L'Autoroute du Haschich : La « Smack Track » entre la côte Makran et l'Afrique de l'Est

Depuis le milieu des années 2010, une route maritime surnommée la « Southern Route » ou « Smack Track » s'est imposée comme l'un des plus grands défis de sécurité en Océan Indien. Ce trafic part majoritairement de la côte Makran (frontière entre l'Iran et le Pakistan) pour rejoindre les côtes kenyanes, tanzaniennes et mozambicaines. Si l'héroïne est la cargaison la plus médiatisée, le trafic de haschich et de méthamphétamines par boutres (dhows) atteint des volumes records.

Le mode opératoire : Les « boutres sans pavillon »

Les réseaux criminels utilisent des boutres traditionnels, souvent sans nom ni pavillon, pour se fondre dans le trafic commercial licite. Ces navires chargent leurs cargaisons dans les ports comme Gwadar (Pakistan) ou Chabahar (Iran).

Une fois en haute mer, les trafiquants pratiquent le transbordement : la drogue est transférée vers de plus petites embarcations rapides ou des bateaux de pêche locaux à l'approche des zones économiques exclusives (ZEE) des pays de l'Afrique de l'Est. Ce système permet aux navires-mères de ne jamais entrer dans les ports, évitant ainsi les contrôles douaniers.

Les saisies de la CMF (Combined Maritime Forces)

La force multinationale Combined Task Force 150 (CTF 150), basée à Bahreïn, multiplie les interventions. En 2021 et 2022, plusieurs saisies majeures ont illustré l'ampleur du trafic :

  • En mars 2021, la frégate française Jean Bart saisissait plus de 6 tonnes de haschich.

  • En janvier 2022, le navire de la Royal Navy britannique HMS Montrose interceptait un boutre transportant pour 15 millions de dollars de drogues diverses.

Les réseaux de distribution : Le rôle des « Kingpins »

L'enquête sur ces flux maritimes pointe souvent vers des figures du crime organisé basées au Kenya et en Tanzanie. L'un des noms les plus marquants de ces dernières années est celui des frères Akasha (Baktash et Ibrahim Akasha), extradés vers les États-Unis en 2017 et condamnés en 2019. Bien que leur organisation ait été démantelée, elle a révélé l'existence de complicités au plus haut niveau des administrations portuaires de Mombasa et Zanzibar, permettant l'entrée de tonnes de stupéfiants chaque année.

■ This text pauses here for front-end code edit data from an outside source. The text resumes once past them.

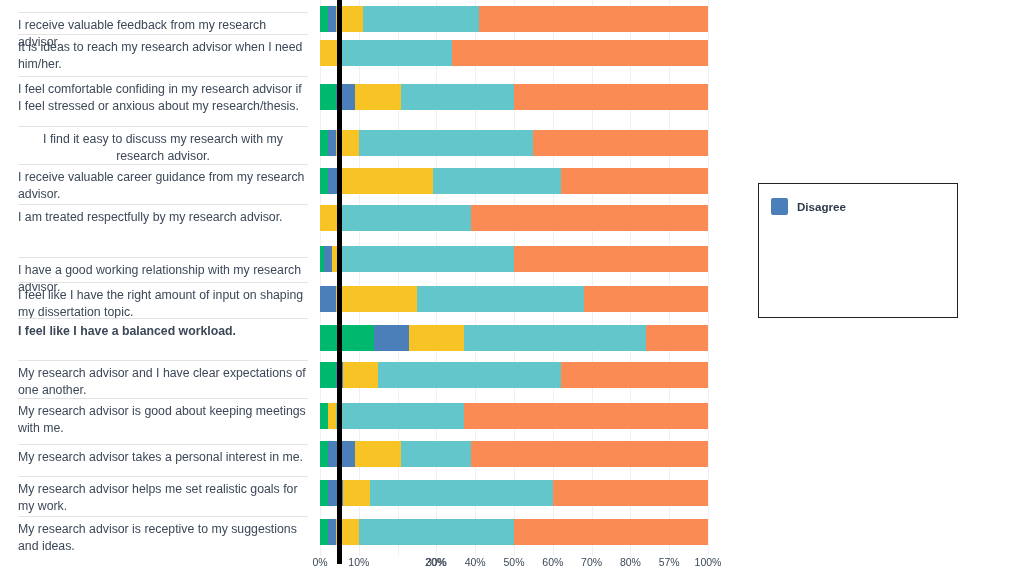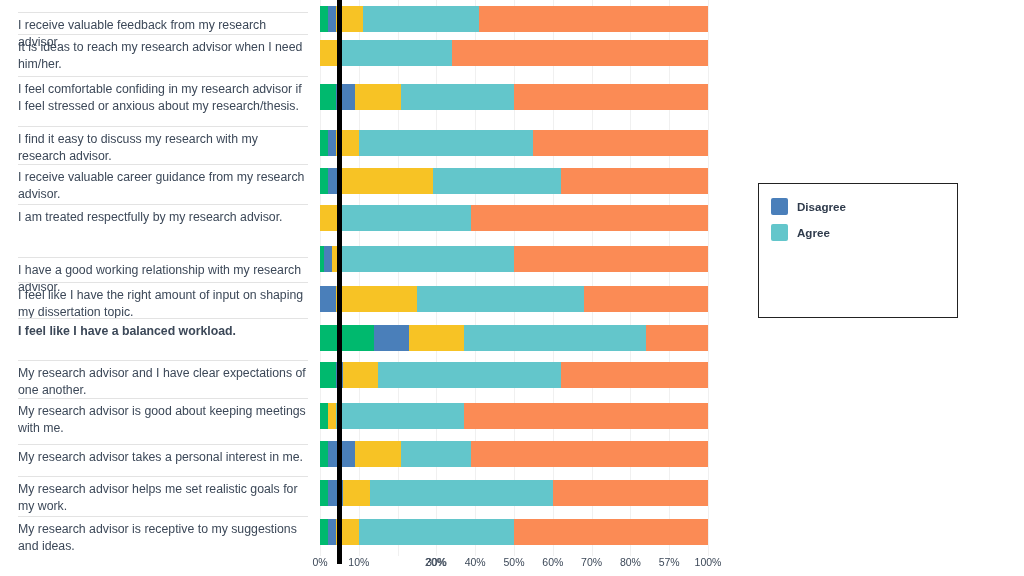--- a/index.html
+++ b/index.html
@@ -137,21 +137,21 @@
       <div class="gridline" style="left: 591.6px;"></div>
       <div class="gridline" style="left: 630.4px;"></div>
       <div class="gridline" style="left: 669.2px;"></div>
       <div class="gridline" style="left: 708px;"></div>
     </div>
 
   <div class="label-col" id="label-col">
       <div class="row-label" style="top: 12px; height: 34px;">I receive valuable feedback from my research advisor.</div>
       <div class="row-label" style="top: 34px; height: 42px;">It is ideas to reach my research advisor when I need him/her.</div>
       <div class="row-label" style="top: 76px; height: 50px;">I feel comfortable confiding in my research advisor if I feel stressed or anxious about my research/thesis.</div>
-      <div class="row-label" style="top: 126px; height: 38px;">I find it easy to discuss my research with my research advisor.</div>
+      <div class="row-label" style="top: 126px; height: 38px; text-align: center;">I find it easy to discuss my research with my research advisor.</div>
       <div class="row-label" style="top: 164px; height: 40px;">I receive valuable career guidance from my research advisor.</div>
       <div class="row-label" style="top: 204px; height: 38px;">I am treated respectfully by my research advisor.</div>
       <div class="row-label" style="top: 257px; height: 40px;">I have a good working relationship with my research advisor.</div>
       <div class="row-label" style="top: 282px; height: 40px;">I feel like I have the right amount of input on shaping my dissertation topic.</div>
       <div class="row-label" style="top: 318px; height: 38px; font-weight: bold;">I feel like I have a balanced workload.</div>
       <div class="row-label" style="top: 360px; height: 38px;">My research advisor and I have clear expectations of one another.</div>
       <div class="row-label" style="top: 398px; height: 40px;">My research advisor is good about keeping meetings with me.</div>
       <div class="row-label" style="top: 444px; height: 38px;">My research advisor takes a personal interest in me.</div>
       <div class="row-label" style="top: 476px; height: 40px;">My research advisor helps me set realistic goals for my work.</div>
       <div class="row-label" style="top: 516px; height: 40px;">My research advisor is receptive to my suggestions and ideas.</div>
@@ -266,19 +266,15 @@
       <div class="tick-label" style="left: 630.4px;">80%</div>
       <div class="tick-label" style="left: 669.2px;">57%</div>
       <div class="tick-label" style="left: 708px;">100%</div>
     </div>
 
   <div class="legend" id="legend">
       <div class="legend-item">
         <span class="legend-swatch" style="background: rgb(74, 127, 186);"></span>
         <span class="legend-text">Disagree</span>
       </div>
-      <div class="legend-item">
-        <span class="legend-swatch" style="background: rgb(99, 198, 203);"></span>
-        <span class="legend-text">Agree</span>
-      </div>
     </div>
 
 </div>
 
 </body></html>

Un financement pour le terrorisme ?

La préoccupation majeure des services de renseignement (comme le Joint Analysis Strategy Team) réside dans le lien entre ces trafics maritimes et le financement de groupes terroristes. Une partie des taxes perçues par les réseaux qui contrôlent la côte Makran ou les points d'arrivée en Afrique de l'Est (comme le Nord du Mozambique via les insurgés d'Al-Shabab) alimente directement des poches d'instabilité régionale.

L'Océan Indien n'est plus seulement une zone de transit commercial, c'est une artère vitale pour l'économie criminelle mondiale, où l'immensité liquide sert de rempart à l'impunité.